Le traitement des femmes par les talibans marquera une « ligne rouge », selon le chef des droits de l’ONU

GENÈVE : Le chef des droits de l’ONU a fait part mardi de sa vive inquiétude face à la situation en Afghanistan après l’arrivée au pouvoir des talibans, affirmant que leur traitement des femmes marquerait une « ligne rouge fondamentale ».
S’exprimant à l’ouverture d’une session d’urgence sur l’Afghanistan, Michelle Bachelet a exhorté les talibans à honorer leurs engagements de respecter les droits des femmes et des filles, et des minorités ethniques et religieuses, et de s’abstenir de représailles.
« Il incombe désormais pleinement aux talibans de traduire ces engagements dans la réalité », a-t-elle déclaré.
Le Haut-Commissaire aux droits de l’homme a souligné que se livrer à des violations des droits « saperait la légitimité des auteurs, à la fois vis-à-vis du peuple, mais aussi vis-à-vis des institutions régionales et internationales et d’autres États ».
« Une ligne rouge fondamentale sera le traitement des femmes et des filles par les talibans », a-t-elle déclaré, appelant au « respect de leurs droits à la liberté, à la liberté de mouvement, à l’éducation, à l’expression de soi et à l’emploi ».
Les militants ont promis à plusieurs reprises un type de règle différent à leur régime brutal des années 1990 qui a vu les femmes confinées chez elles, la plupart des divertissements interdits, et les lapidations et les exécutions publiques utilisées comme punitions.
Mais leur changement de marque est traité avec scepticisme, et de grandes foules continuent de se masser à l’extérieur de l’aéroport de Kaboul, cherchant désespérément à être évacuées, terrifiées à l’idée de faire face à la vie sous les talibans.
Avant même la prise de contrôle des talibans, l’ONU affirme que l’Afghanistan a connu une forte augmentation du nombre de victimes civiles ces derniers mois.
Bachelet a déclaré que son bureau avait reçu des informations crédibles faisant état de violations graves dans des endroits contrôlés par les talibans, notamment des exécutions sommaires, des restrictions des droits des femmes, l’interdiction pour les filles d’aller à l’école et le recrutement d’enfants soldats.
Nasir Ahmad Andisha, l’ambassadeur afghan auprès de l’ONU à Genève nommé sous le gouvernement désormais effondré de l’ex-président Ashraf Ghani et qui continue de représenter son pays, a clairement indiqué qu’il souhaitait voir une action forte.

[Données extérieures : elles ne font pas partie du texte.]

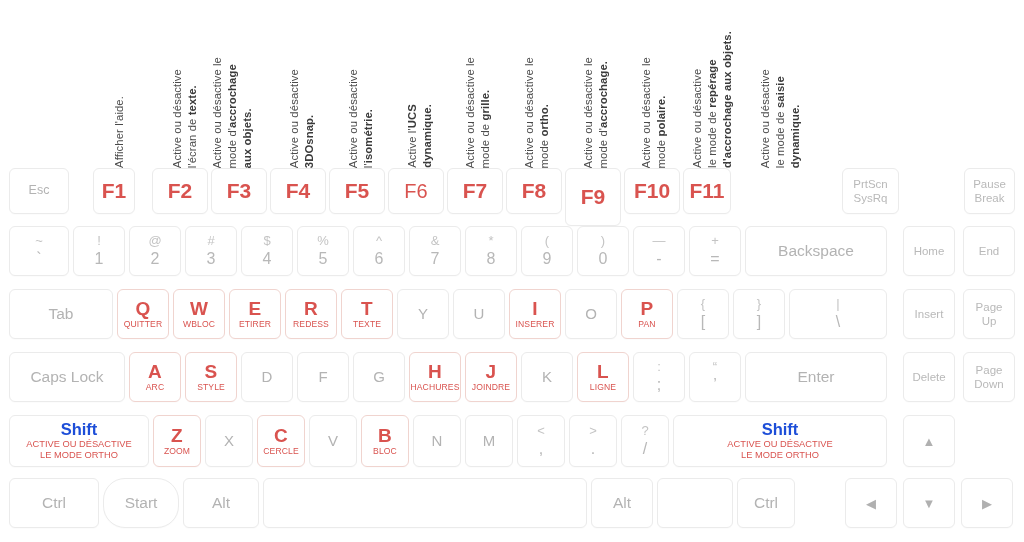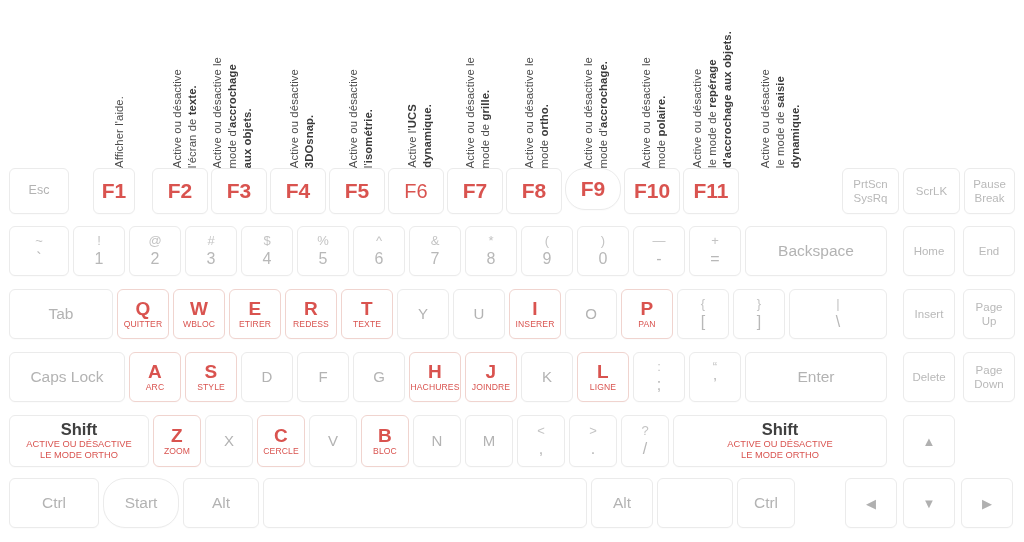--- a/index.html
+++ b/index.html
@@ -269,7 +269,7 @@
         <div class="key fkey" style="left: 506px; width: 56px; height: 46px;">
           <div class="main">F8</div>
         </div>
-        <div class="key fkey" style="left: 565px; width: 56px; height: 42px; border-radius: 20px;">
+        <div class="key fkey" style="left: 565px; width: 56px; height: 58px;">
           <div class="main">F9</div>
         </div>
         <div class="key fkey" style="left: 624px; width: 56px; height: 46px;">

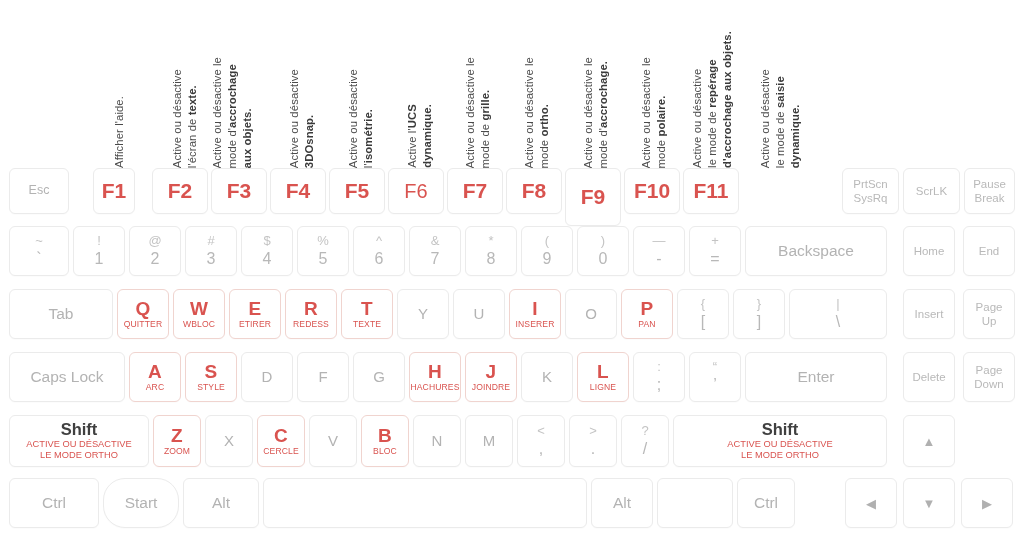--- a/index.html
+++ b/index.html
@@ -275,7 +275,7 @@
         <div class="key fkey" style="left: 624px; width: 56px; height: 46px;">
           <div class="main">F10</div>
         </div>
-        <div class="key fkey" style="left: 683px; width: 56px; height: 46px;">
+        <div class="key fkey" style="left: 683px; width: 48px; height: 46px;">
           <div class="main">F11</div>
         </div>
         <div class="key twoline" style="left: 842px; width: 57px; height: 46px;">

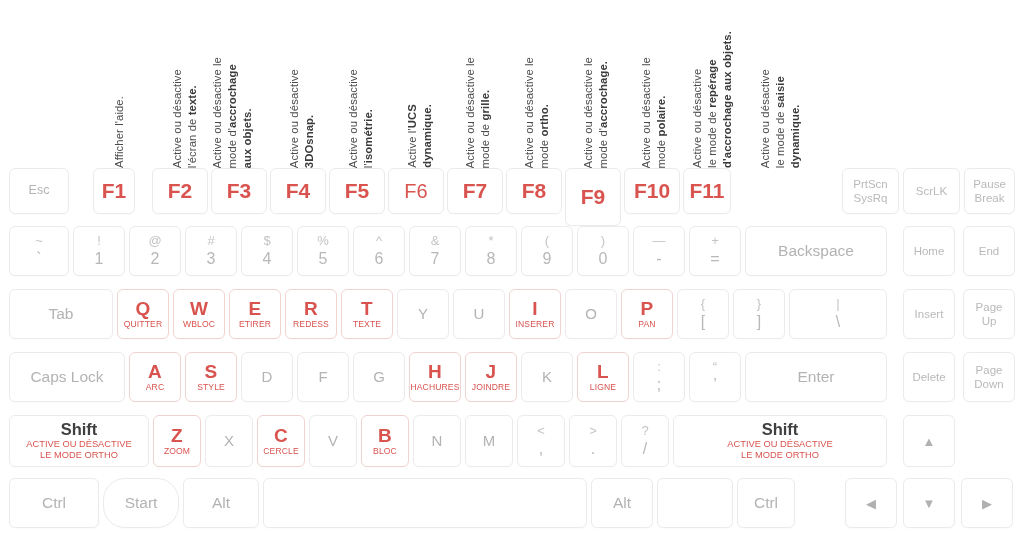--- a/index.html
+++ b/index.html
@@ -282,9 +282,6 @@
           <div class="main">PrtScn
 SysRq</div>
         </div>
-        <div class="key twoline" style="left: 903px; width: 57px; height: 46px;">
-          <div class="main">ScrLK</div>
-        </div>
         <div class="key twoline" style="left: 964px; width: 51px; height: 46px;">
           <div class="main">Pause
 Break</div>

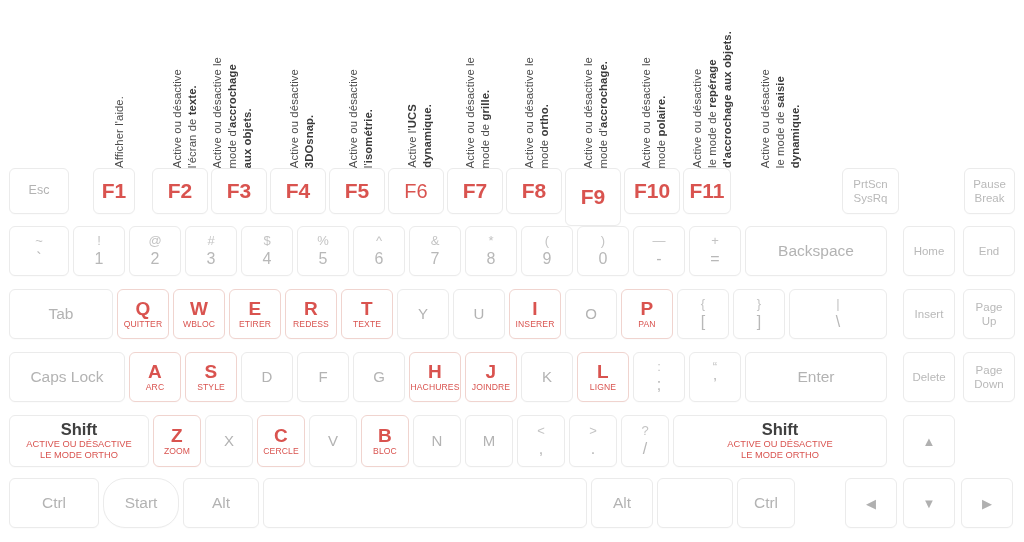--- a/index.html
+++ b/index.html
@@ -141,7 +141,7 @@
 
   
   .key.shift .main {
-    color: #404040;
+    color: #1d4ed8;
     font-size: 16.5px;
     font-weight: bold;
   }

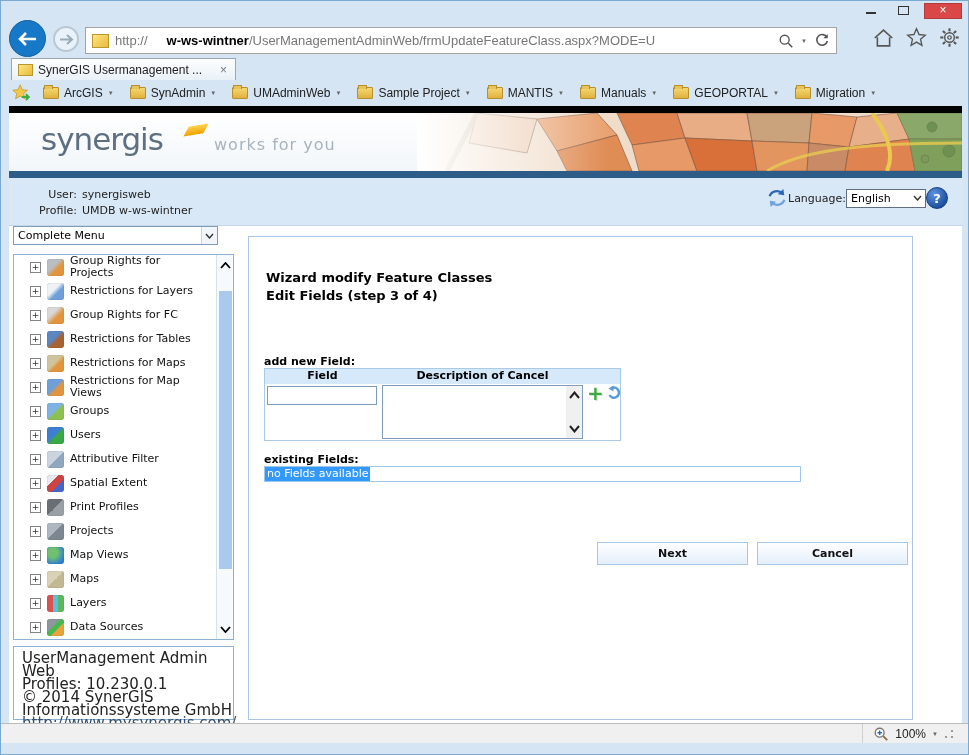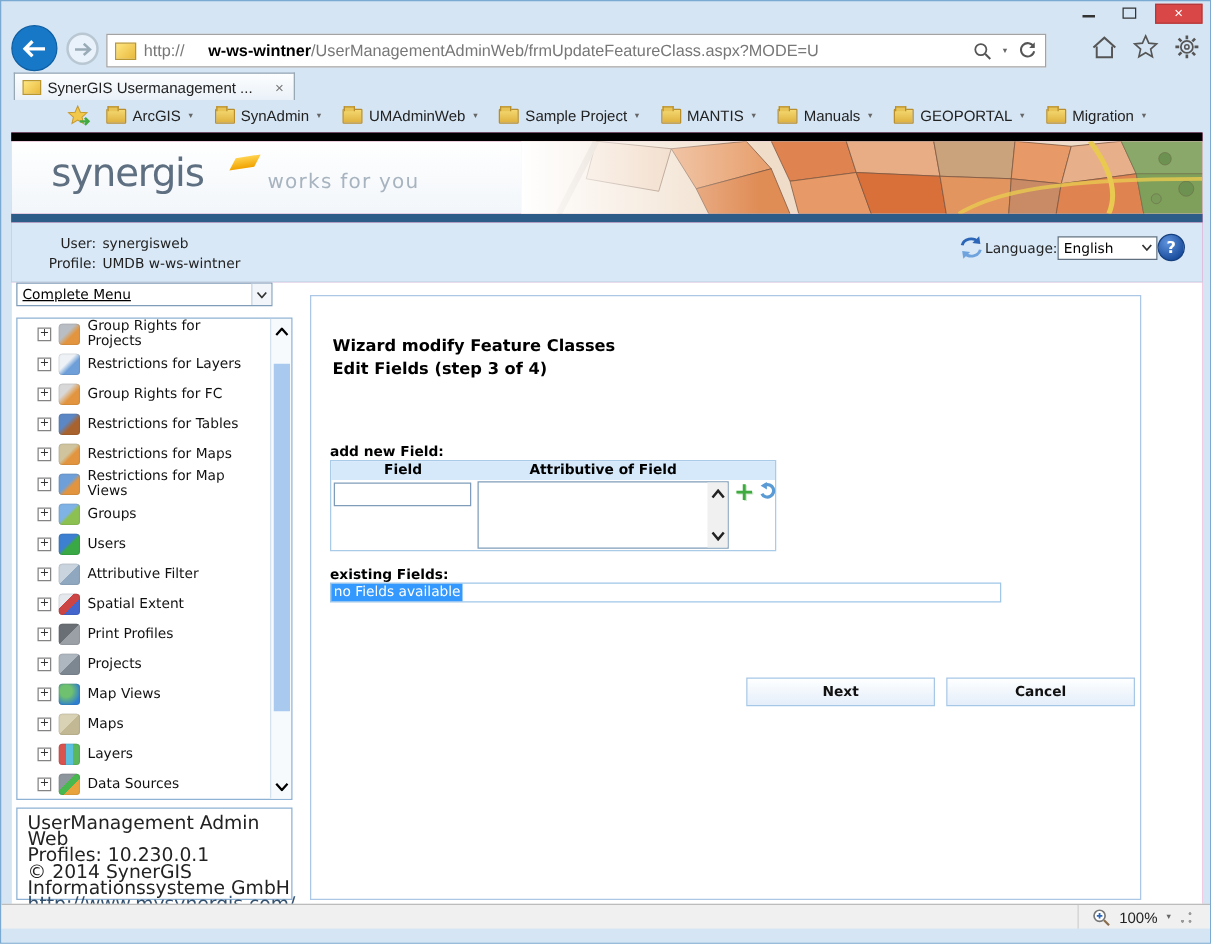--- a/index.html
+++ b/index.html
@@ -32,7 +32,7 @@
   .tab-label { flex:1; white-space:nowrap; overflow:hidden; }
   .tab-close { color:#777; font-size:12px; padding:0 2px; }
 
-  .favbar { position:absolute; top:79px; left:0; right:0; height:26px; display:flex; align-items:center; padding-left:10px; gap:4px; font-family:"Liberation Sans",sans-serif; font-size:12px; color:#222;justify-content:center; }
+  .favbar { position:absolute; top:79px; left:0; right:0; height:26px; display:flex; align-items:center; padding-left:10px; gap:4px; font-family:"Liberation Sans",sans-serif; font-size:12px; color:#222; }
   .fav-item { display:flex; align-items:center; gap:5px; padding:2px 8px 2px 4px; }
   .folder { width:16px; height:12px; background:linear-gradient(#f4d871,#dfb23f); border:1px solid #b98f2e; border-radius:1px; position:relative; }
   .folder:before { content:""; position:absolute; top:-3px; left:0; width:7px; height:3px; background:#e8c457; border:1px solid #b98f2e; border-bottom:none; }

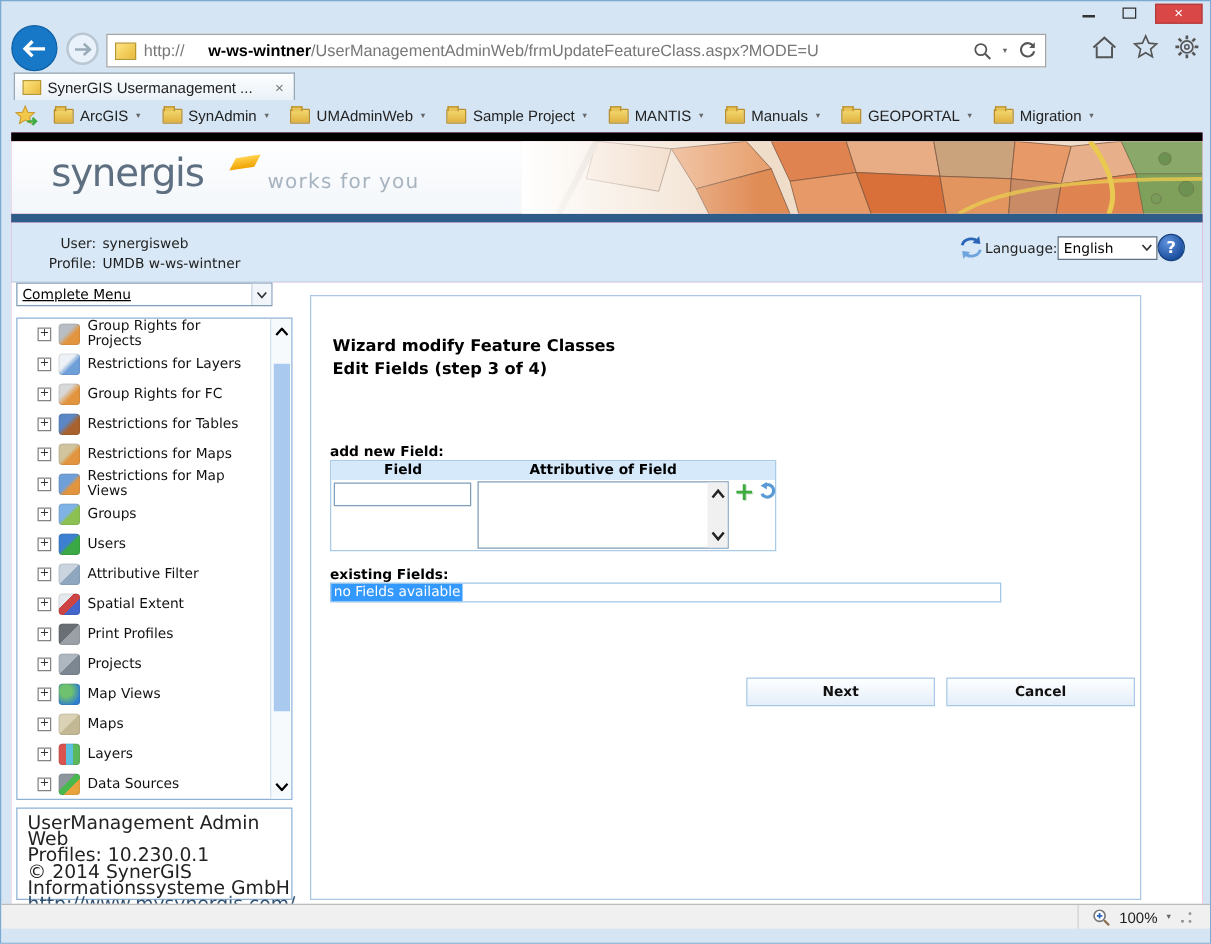--- a/index.html
+++ b/index.html
@@ -60,7 +60,7 @@
   .main { position:relative; height:504px; background:#fff; }
 
   
-  .menusel { position:absolute; left:4px; top:0; width:205px;text-decoration:underline; }
+  .menusel { position:absolute; left:4px; top:0; width:205px; }
   .menusel .select { border:1px solid #7f9db9; height:19px; }
   .menusel .select .arrow { border-left:1px solid #c8d4e0; background:#f2f6fa; }
   .tree { position:absolute; left:4px; top:28px; width:221px; height:386px; background:#fff; border:1px solid #8db2d4; overflow:hidden; }

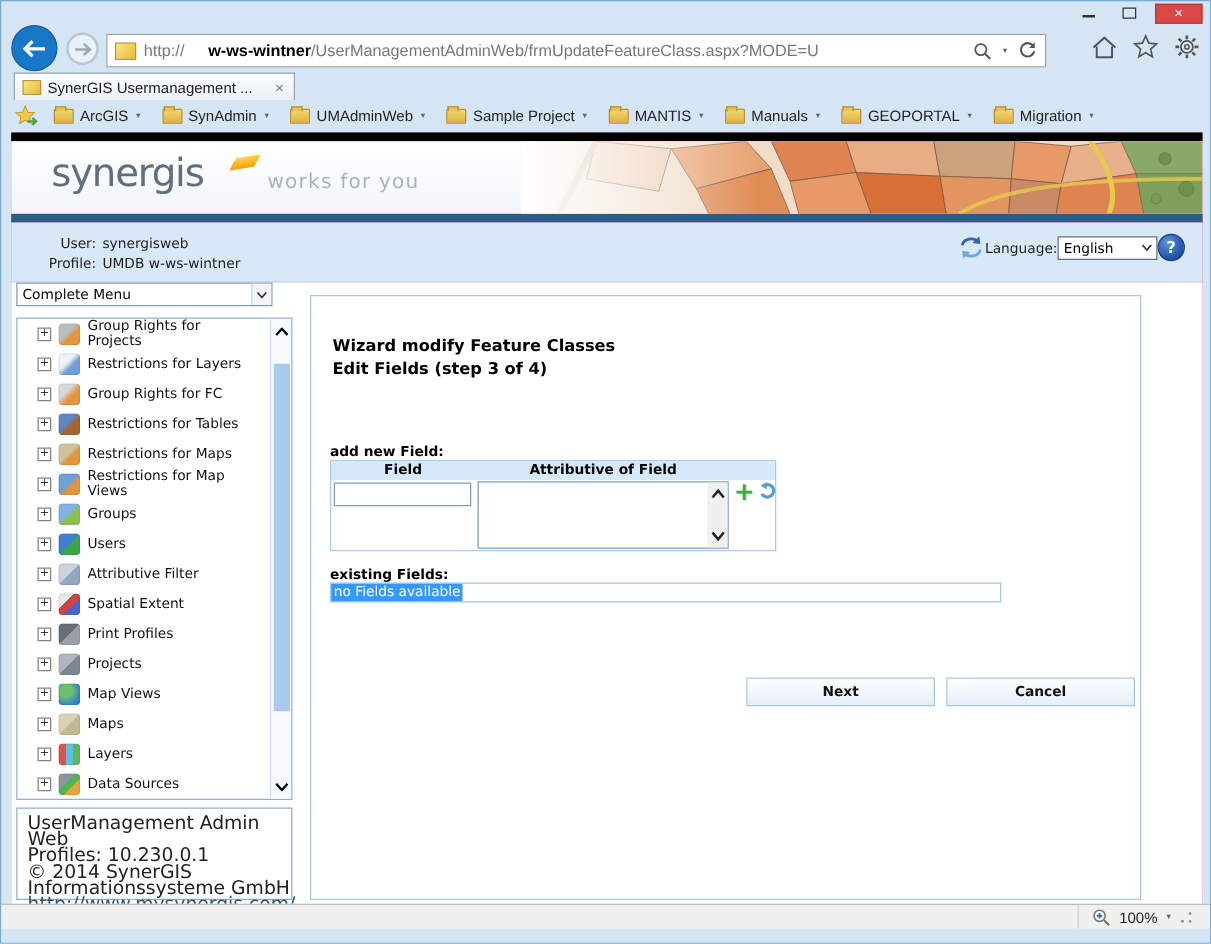--- a/index.html
+++ b/index.html
@@ -423,7 +423,7 @@
         <div class="addtable">
           <div class="th">
             <div style="width:115px">Field</div>
-            <div style="width:205px">Attributive of Field</div>
+            <div style="width:205px">Description of Cancel</div>
           </div>
           <div class="tb">
             <div class="fld-input"></div>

Il a exhorté les membres du conseil à délivrer « un message fort à toutes les parties, y compris aux talibans, que les abus et les violations des droits humains… auront des conséquences ».
Des groupes de défense des droits ont appelé le Conseil à établir une mission internationale d’établissement des faits pour évaluer la situation sur le terrain et chercher à documenter les violations, y compris les crimes de guerre et les crimes contre l’humanité, en vue d’assurer la responsabilité.
Mais un projet de résolution présenté lundi au conseil a seulement recommandé que Bachelet présente un rapport sur la situation des droits en Afghanistan lors de la principale session annuelle du conseil en mars prochain, attirant la condamnation.
Un certain nombre de pays qui auraient autrement fait pression pour que la résolution aille plus loin s’étaient retenus de peur qu’une réponse plus forte ne mette en colère les talibans et ne compromette l’accès aux évacuations du pays, selon plusieurs sources diplomatiques.